**Requirement**
Among these records, tally each line with the word "CABLE"; the answer is that number alone.

==== Information supplied ====

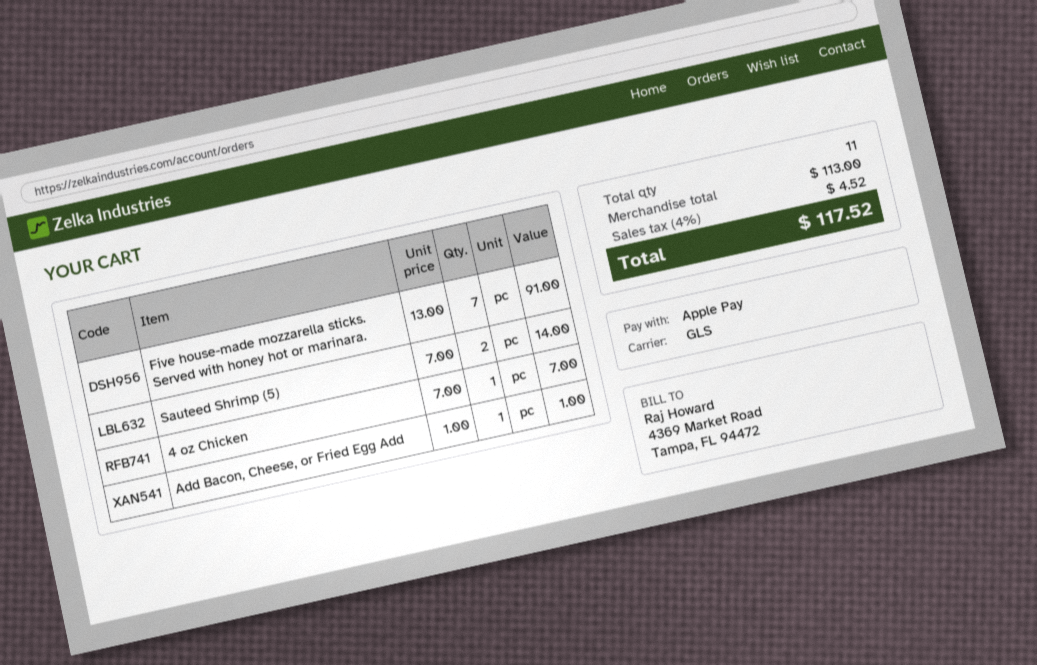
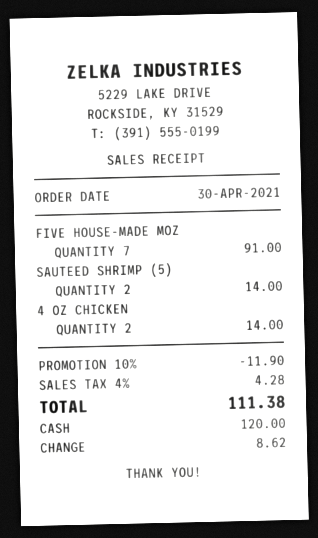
payment method: Apple Pay -> cash
4 oz Chicken: 1 for 7.00 -> 2 for 14.00
Add Bacon, Cheese, or Fried Egg Add: 1 for 1.00 -> none
discount: none -> 10% = 11.90
tax: 4% = 4.52 -> 4% = 4.28
total: 117.52 -> 111.38

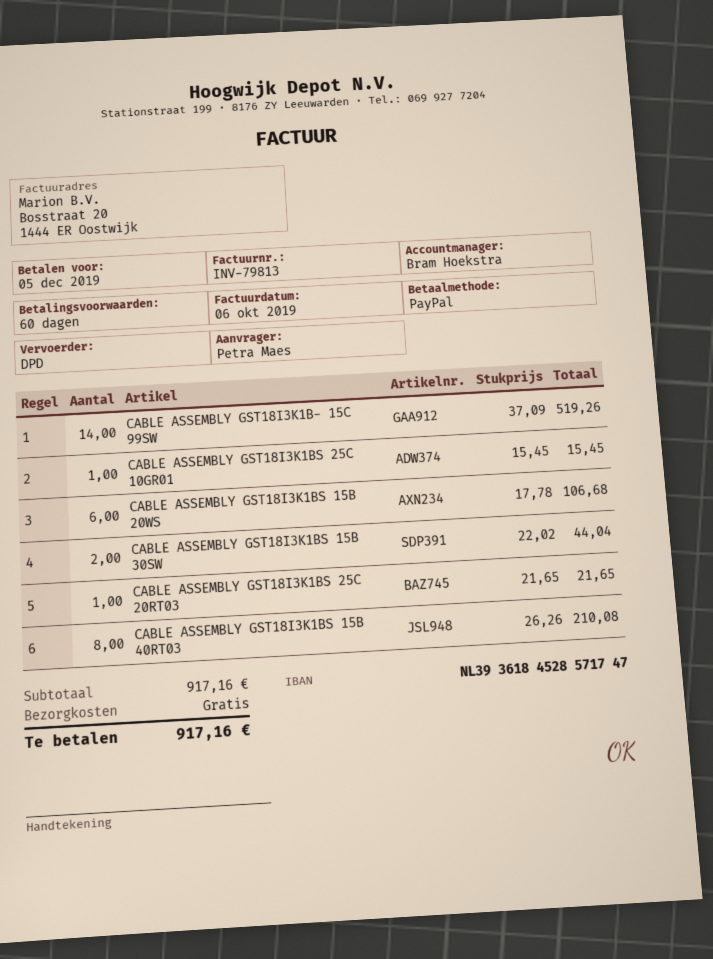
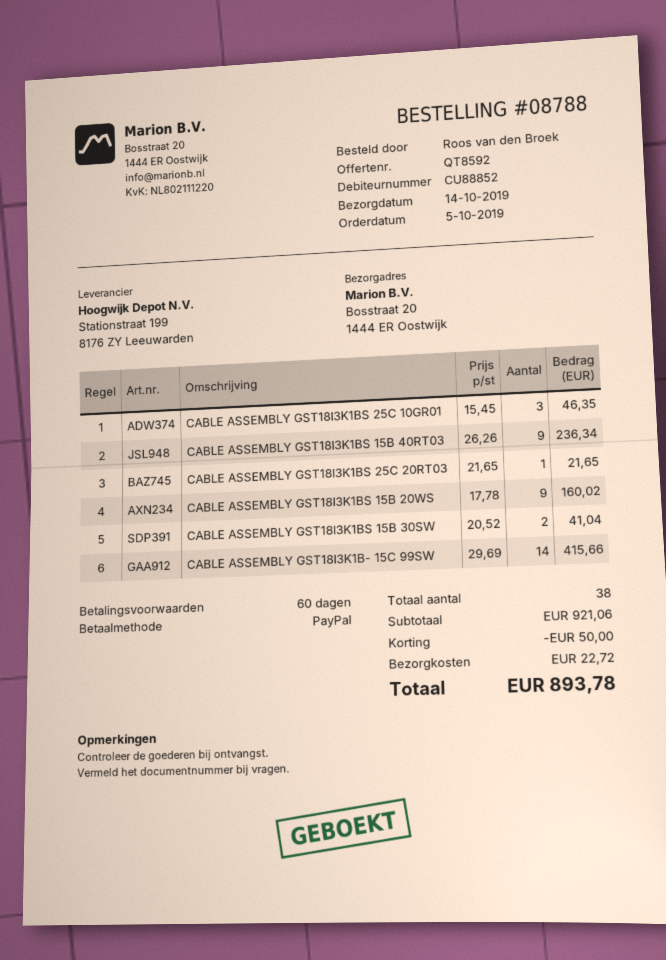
ordered by: Petra Maes -> Roos van den Broek
CABLE ASSEMBLY GST18I3K1B- 15C 99SW: 14 x 37.09 = 519.26 -> 14 x 29.69 = 415.66
CABLE ASSEMBLY GST18I3K1BS 25C 10GR01: 1 x 15.45 = 15.45 -> 3 x 15.45 = 46.35
CABLE ASSEMBLY GST18I3K1BS 15B 20WS: 6 x 17.78 = 106.68 -> 9 x 17.78 = 160.02
CABLE ASSEMBLY GST18I3K1BS 15B 30SW: 2 x 22.02 = 44.04 -> 2 x 20.52 = 41.04
CABLE ASSEMBLY GST18I3K1BS 15B 40RT03: 8 x 26.26 = 210.08 -> 9 x 26.26 = 236.34
subtotal: 917.16 -> 921.06
discount: none -> 50.00
shipping: 0.00 -> 22.72
total: 917.16 -> 893.78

====

**Exercise output**
5